The National Longitudinal Study of Youth: An Insanely Good Data Source

Steve Sailer

11/21/2007

In our discussion of how to measure school effectiveness, many people had commented that it would be nice to have IQ scores for students as well as their achievement test scores.

I had forgotten that the Bureau of Labor Statistics has been running the National Longitudinal Study of Youth since 1979, and it’s still going on, now into a second generation of children of women in the first study, so there is a nationally representative sample of thousands of people for whom we know both their IQs and their mom’s IQs, along with a huge amount of detail about their lives and the lives of their mothers. As I wrote in VDARE.com last year:

In 1979, the Bureau of Labor Statistics established a nationally representative sample of about 13,000 young people born from 1957 to 1964. In 1980, the military paid to have the entire sample take its enlistment IQ test, the Armed Forces Qualification Test. In 1990, the NLSY methodically checked up on how they were doing in life. The military provided the data to Charles Murray and Richard J. Herrnstein and it wound up as the centerpiece in the 1994 bestseller The Bell Curve.

The NLSY is still going on. It has now even measured the IQs of 6209 children of women in the original panel–2557 of whom were born to black female panelists.

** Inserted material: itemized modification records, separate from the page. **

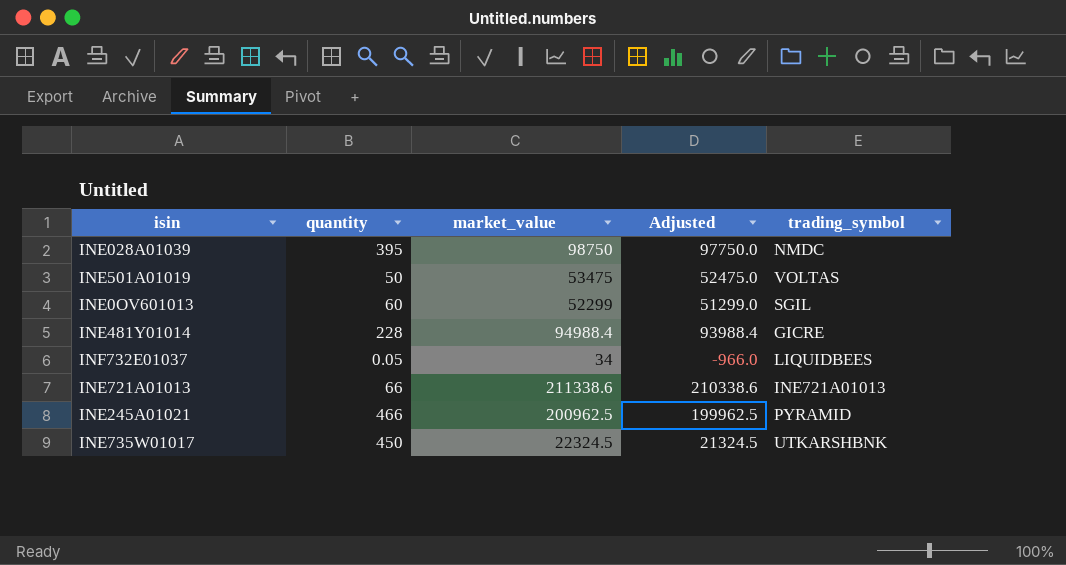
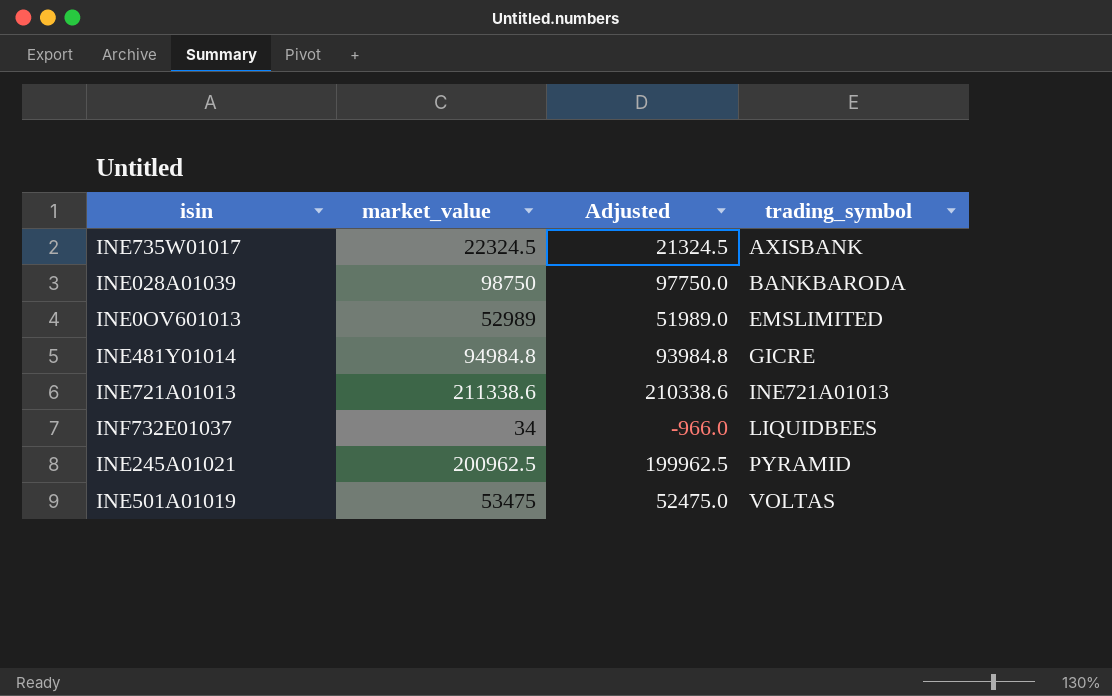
row order: none -> trading_symbol ascending
column quantity | position: 2 -> none
INE735W01017 | trading_symbol: UTKARSHBNK -> AXISBANK
INE028A01039 | trading_symbol: NMDC -> BANKBARODA
INE0OV601013 | market_value: 52299 -> 52989
INE0OV601013 | Adjusted: 51299.0 -> 51989.0
INE0OV601013 | trading_symbol: SGIL -> EMSLIMITED
INE481Y01014 | market_value: 94988.4 -> 94984.8
INE481Y01014 | Adjusted: 93988.4 -> 93984.8

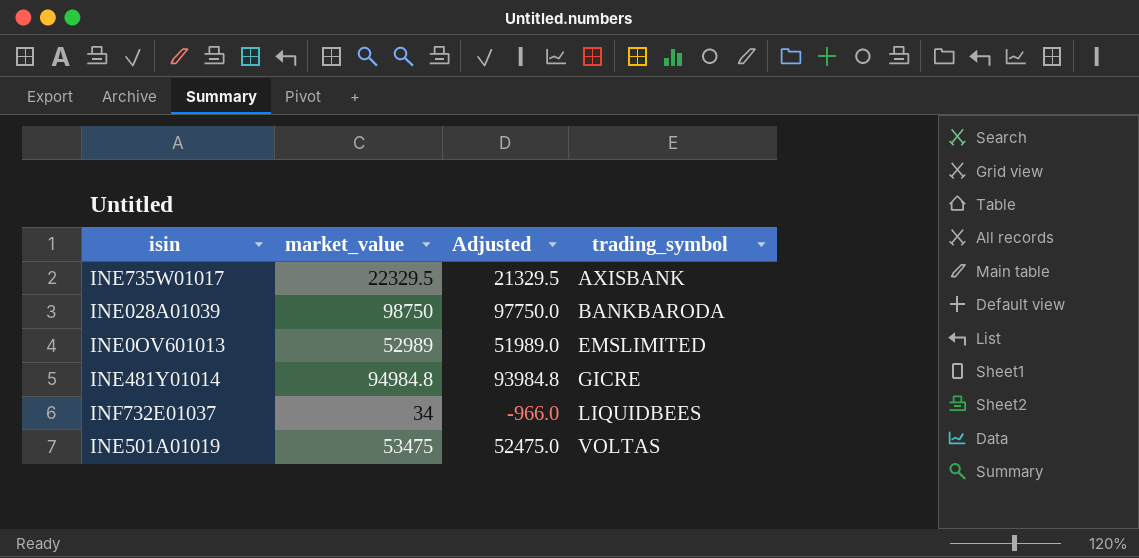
row INE721A01013: 211338.6 | 210338.6 | INE721A01013 -> none
row INE245A01021: 200962.5 | 199962.5 | PYRAMID -> none
INE735W01017 | market_value: 22324.5 -> 22329.5
INE735W01017 | Adjusted: 21324.5 -> 21329.5

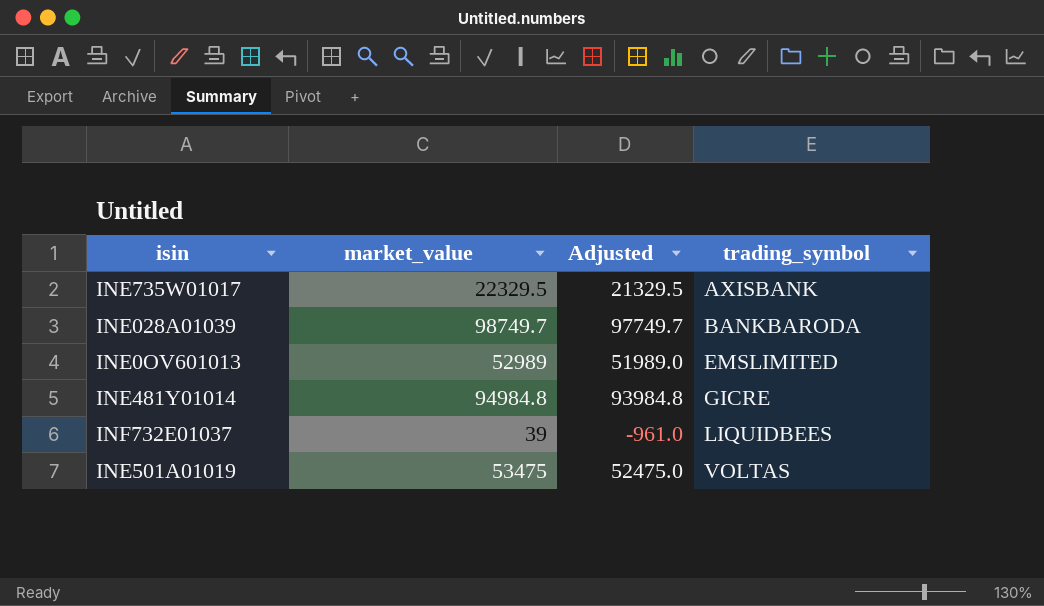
INE028A01039 | market_value: 98750 -> 98749.7
INE028A01039 | Adjusted: 97750.0 -> 97749.7
INF732E01037 | market_value: 34 -> 39
INF732E01037 | Adjusted: -966.0 -> -961.0

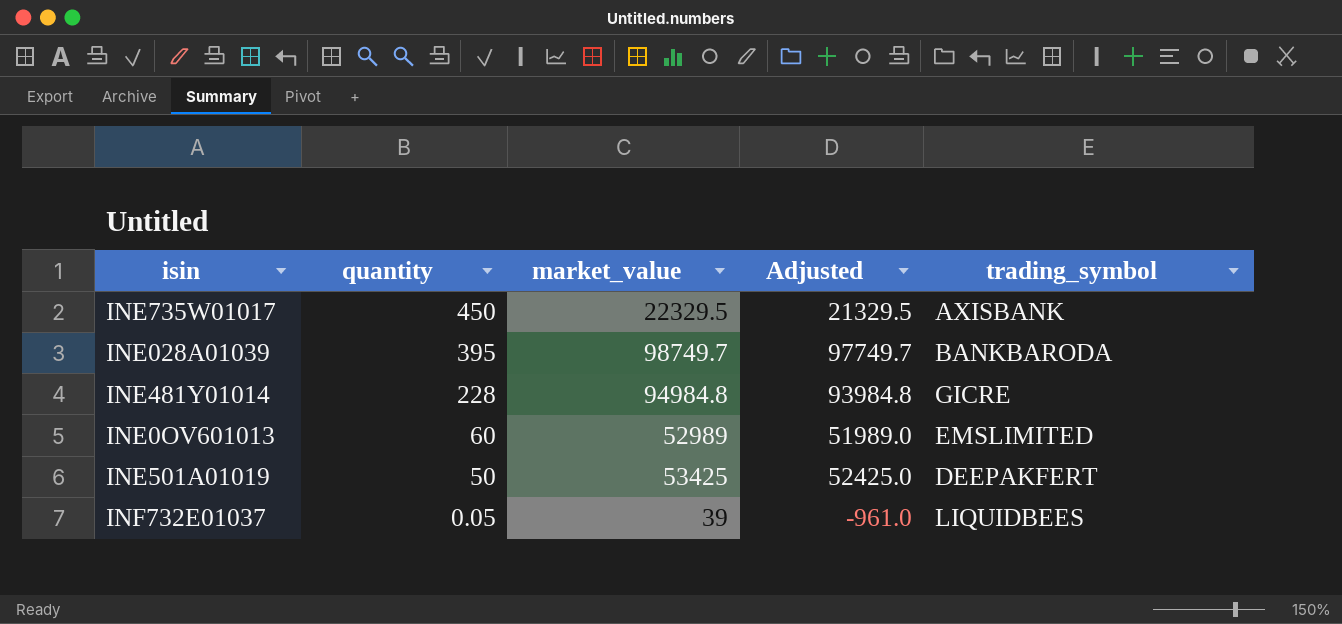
row order: trading_symbol ascending -> quantity descending
column quantity | position: none -> 2
INE501A01019 | market_value: 53475 -> 53425
INE501A01019 | Adjusted: 52475.0 -> 52425.0
INE501A01019 | trading_symbol: VOLTAS -> DEEPAKFERT

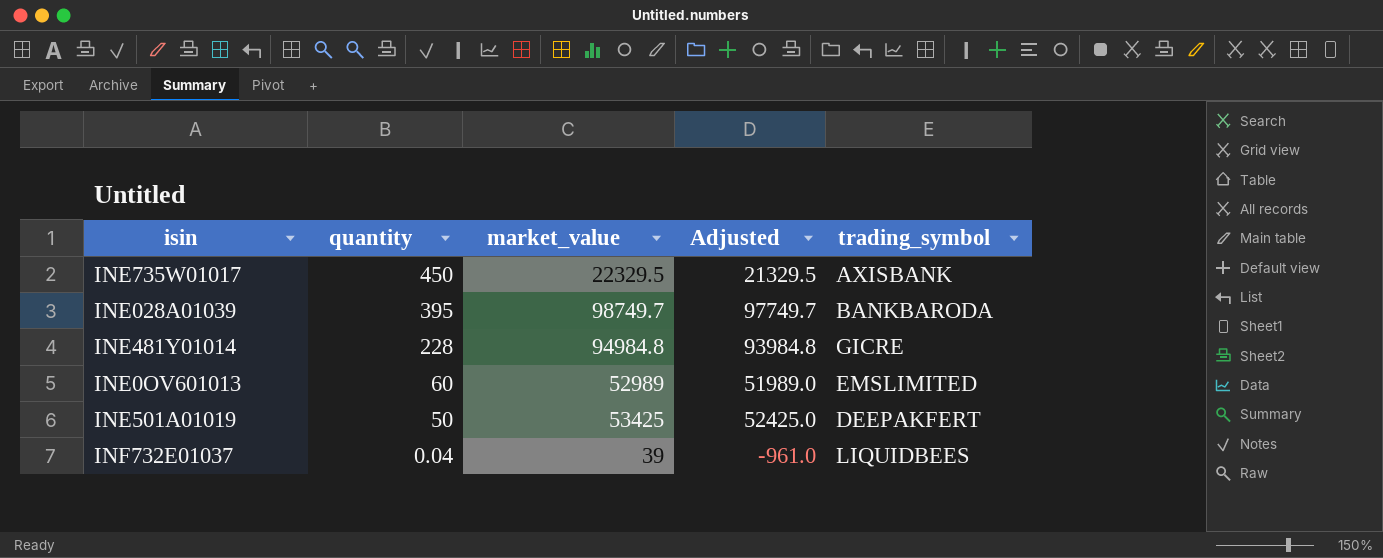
INF732E01037 | quantity: 0.05 -> 0.04

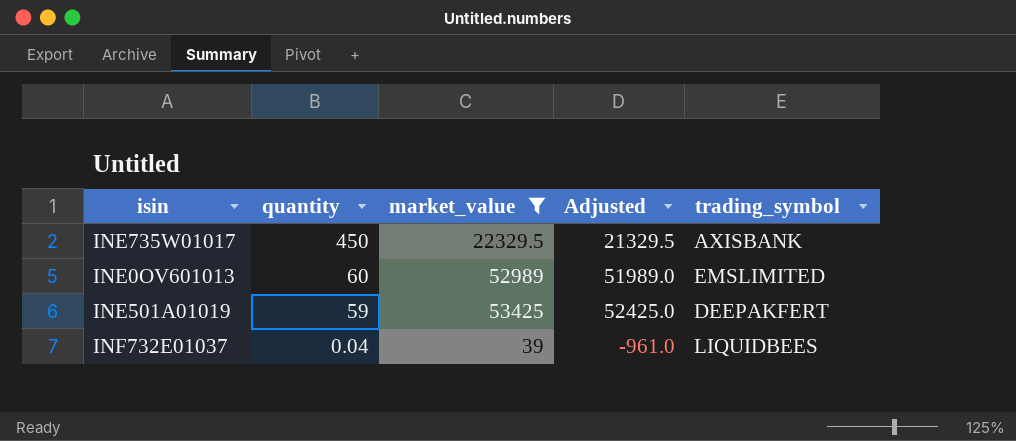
filter: none -> market_value <= 53425
INE501A01019 | quantity: 50 -> 59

The social scientists keep interviewing the children born to the first generation participants, children who now range in age from new-borns into thirty-somethings, every two years. They typically had their IQs measured twice, first as pre-schoolers, then as 4th or 5th graders. Up through age 14, they were given a school achievement test called the Peabody Individual Achievement Test, and a lot of characteristics were collected about the schools they attended, such as (I believe) phonics versus whole word reading instruction. Here’s the official write-up on what info has been collected on the children.

The sample sizes could be large enough to explore the major issue of how good a job California has been doing fostering achievement among public school students compared to the rest of the country.

The data is free and available to the public from here (except for the children’s zip codes, which are only available to non-creepy types).